Inside the 21st Annual Faculty + Alumni Fine Art Auction
Proceeds benefit the Academy’s Student Scholarship Fund
School of Fine Art Executive Director of Painting & Printmaking Craig Nelson addresses the guests at the Fine Art Auction. Photo by Bob Toy.
Just one street away from the hustle and bustle of Fisherman’s Wharf, art collectors and enthusiasts were enjoying wines and hors d’oeuvres under the open arches of The Cannery. It was the Academy of Art University’s 21st Annual Faculty + Alumni Fine Art Auction, held on Nov. 12. Between friendly chats, attendees were carefully observing, ready to bid on 424 original paintings, prints, jewelry and sculptures created by Academy faculty and alumni.
“The main reason is so we can raise money to give monetary awards to students at the Spring Show, which no other college does,” said School of Fine Art Executive Director of Painting & Printmaking Craig Nelson. “I hope today we have a big turnout and a lot of people willing to bid.
As in past years, half of the proceeds will go to benefit students via the Academy’s Student Scholarship Fund; the rest will go directly to the artists.
“It used to be we were only able to give away prizes to students that were maybe paints or pencils,” said Director of Fine Art Painting Carolyn Meyer. “Now we are able to give them decent money, and this shows that art is a viable career that they’ve chosen to go into even though sometimes it seems risky.”
Photo by Bob Toy.
Nelson and his team started the Academy’s Fine Art Auction in 1995. “I remember the first year we had it in one of the classrooms up in 79 New Montgomery,” said Brian Blood, School of Fine Art instructor. “We just put things on the table, and we didn’t know what to expect.”
The first auction surprisingly raised $11,000, and the number went up every year.
Today the non-profit fundraising auction has grown to become a highly anticipated art event in the city.
Thirty-one artworks displayed at the live auction were all sold, including realistic oil painting, 3 Trash Cans, by alumnus Greg Gandy. The bidding war had continued till the last minute before the silent auction came to an end. People stood up in front of their favorite artworks ready to outbid their competitors. Some ended up with a short live auction within the silent auction, like in the case of the auction over recent B.F.A. graduate Drew Price’s piece, Alone in Room, picturing a full-figured woman standing, wearing only a white T-shirt with a bare bottom.

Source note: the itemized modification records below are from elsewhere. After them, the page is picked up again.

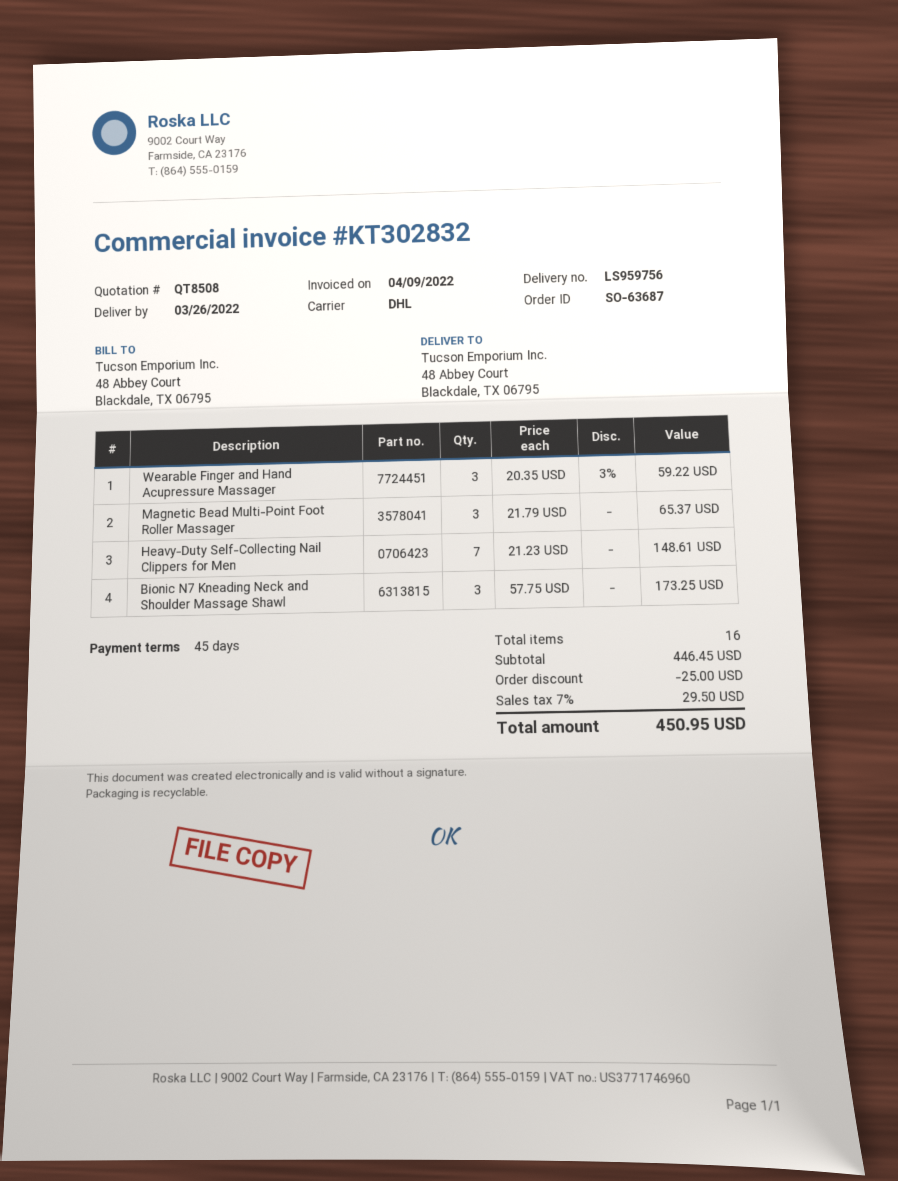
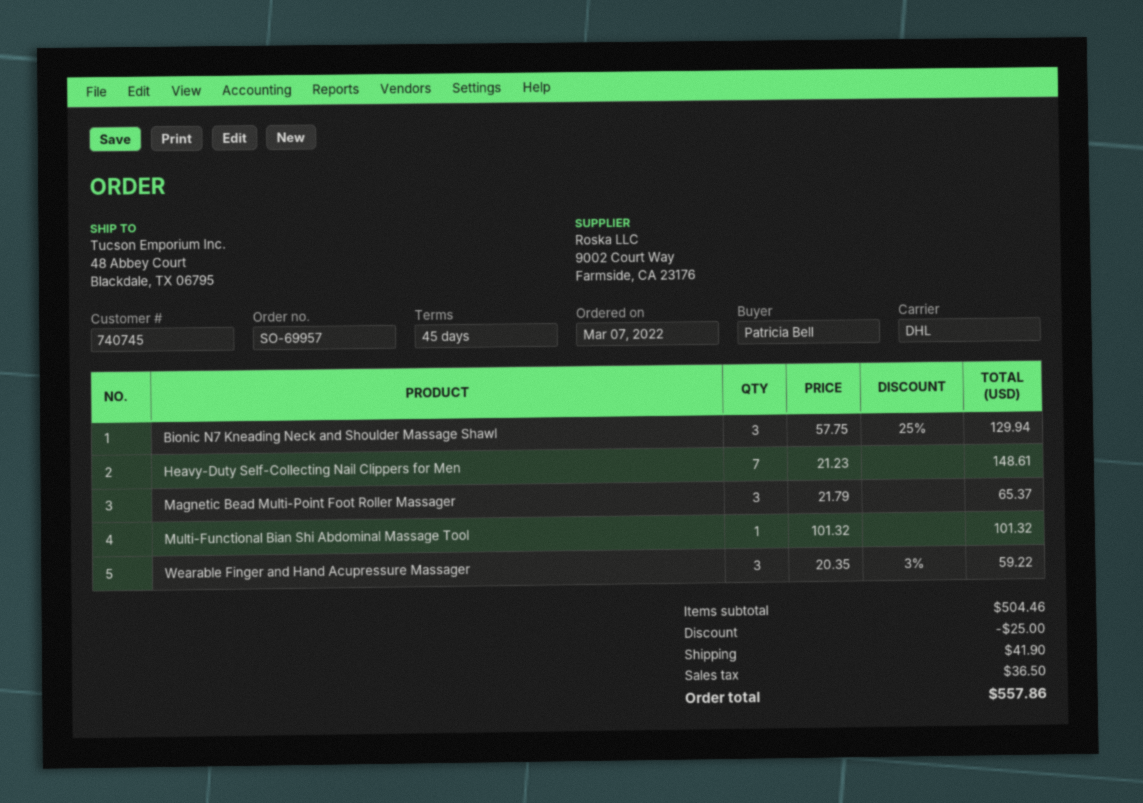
order number: SO-63687 -> SO-69957
Bionic N7 Kneading Neck and Shoulder Massage Shawl: 3 x 57.75 = 173.25 -> 3 x 57.75 - 25% = 129.94
Multi-Functional Bian Shi Abdominal Massage Tool: none -> 1 x 101.32 = 101.32
subtotal: 446.45 -> 504.46
shipping: none -> 41.90
tax: 29.50 -> 36.50
total: 450.95 -> 557.86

Some gallerists and collectors have been coming every year specifically to buy from artists that they admire and to discover new ones.
“This is my seventh year that I’ve been here, and we have a number of works by acclaimed artists like Caroline Meyer and Kevin Moore,” said Alvin Hirsch, one of the high bidders that afternoon. “[The Academy] auction is a great [event] to see what’s up and coming. The whole idea that this school promotes a sense of aesthetic for all of us and the opportunity for many people to get together to see different styles of artwork by burgeoning young artists.”
Photo by Bob Toy.
There are also many first-timers like tourist Dudley Thompson, who came with his wife. “We saw ad banners across Post and Mason Street and decided to drop by,” said Thompson. “We’ve been looking for a sculpture for our living room, and this is a great place to get an artwork at an excellent price.” The Thompsons went home with Standing Emerald Green Female, a sculpture by School of Fine Art faculty member Peter Schifrin.
All faculty and alumni are welcome to submit their works to be reviewed and selected for the auction. This gives recent graduates the opportunity to participate and get their work out to the public.
“It’s giving me a lot of exposure, and I’ve gotten a few of my collectors from being in the auction,” said alumna Nina Fabunmi from Nigeria. This is her third time participating and each year she sold every painting. “Last year, the person who bought my pieces invited me to his house; it was an honor to see my paintings on his wall.”
Students are encouraged to come and experience the gallery scene. “They can see the interest that there is in fine art, and they get excited seeing that many people are willing to bid on things,” said Nelson. “It is also a way to engage with the community, so the public is able to come in and see what we are producing, as well as the quality of our faculty and alumni.”